= Sebastià Bardolet i Pujol =

Spanish monk (1934–2025)

Sebastià Bardolet i Pujol (13 March 1934 – 16 September 2025) was a Spanish Roman Catholic monk who was abbot of Santa Maria de Montserrat Abbey between 1989 and 2000.

== Biography ==
Bardolet was born in Torelló, Catalonia on 13 March 1934, and was the youngest of eight siblings. He entered the monastery in 1953 and professed his profession there on 6 August 1954. He previously was member of the Escolania de Montserrat, between 1943 and 1948. Bardolet was ordained a priest on 24 September 1960, before graduating in Gregorian chant and musicology from the Pontificio Istituto di Musica Sacra in Rome. He was director of liturgical chant from 1965 to 1968 in Montserrat and then prefect of the choir until 1977. In 1977 he was secretary to the abbot and in 1978 he was appointed prior of the monastery of Montserrat. In 1989, due to the resignation of Abbot Cassià Maria Just, he was elected Abbot of Montserrat.

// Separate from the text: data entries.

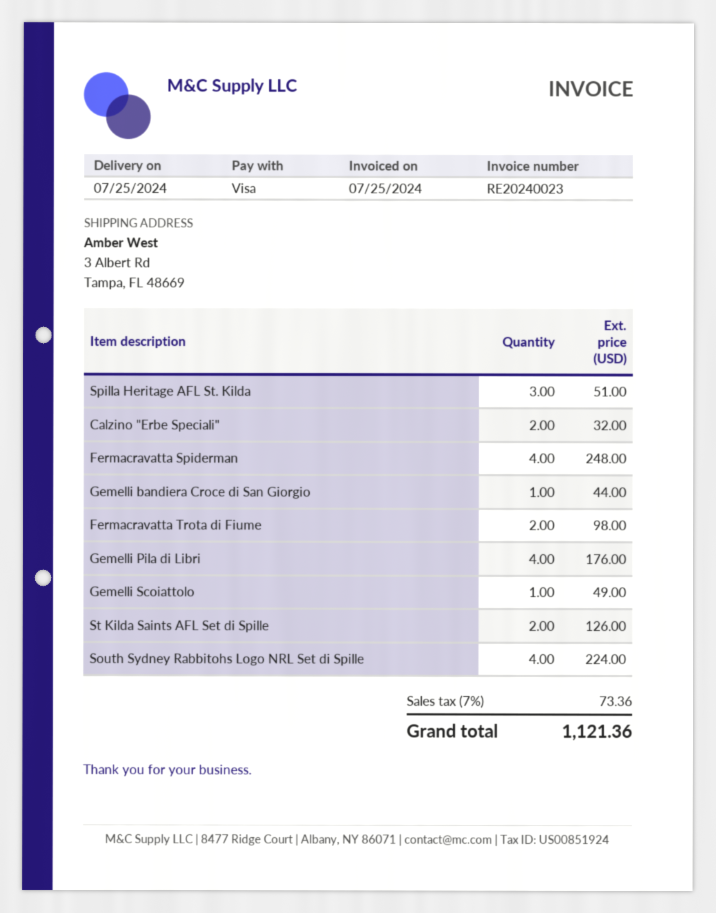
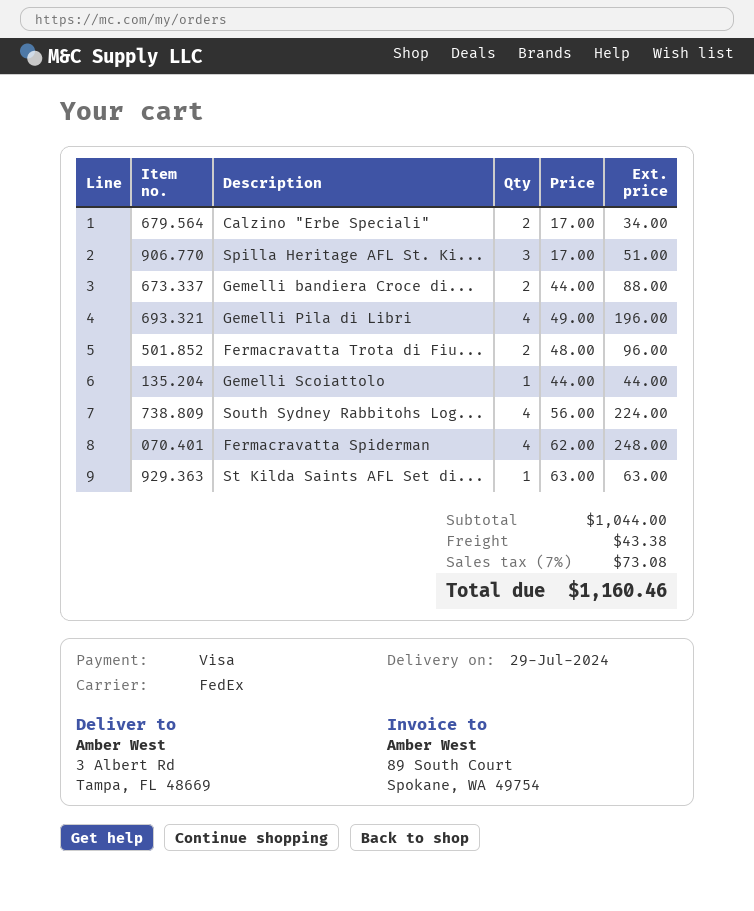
delivery date: 2024-07-25 -> 2024-07-29
Calzino "Erbe Speciali": 2 for 32.00 -> 2 for 34.00
Gemelli bandiera Croce di San Giorgio: 1 for 44.00 -> 2 for 88.00
Fermacravatta Trota di Fiume: 2 for 98.00 -> 2 for 96.00
Gemelli Pila di Libri: 4 for 176.00 -> 4 for 196.00
Gemelli Scoiattolo: 1 for 49.00 -> 1 for 44.00
St Kilda Saints AFL Set di Spille: 2 for 126.00 -> 1 for 63.00
shipping: none -> 43.38
tax: 7% = 73.36 -> 7% = 73.08
total: 1121.36 -> 1160.46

As abbot, in 1990 he promoted the III Liturgical Congress of Montserrat and in 1995 he had an important participation in the Tarragona Provincial Council. From 1991 to 1996 he renovated the basilica of the monastery and in 1997 he restored the Holy Cave after the fire of 1994.  He resigned in April 2000 and was replaced by Josep Maria Soler i Canals. As abbot emeritus, he created the Abbey of Montserrat Foundation 2025 to raise economic funds to reform the architectural complex of Montserrat and its services.

Bardolet died on 16 September 2025, at the age of 91.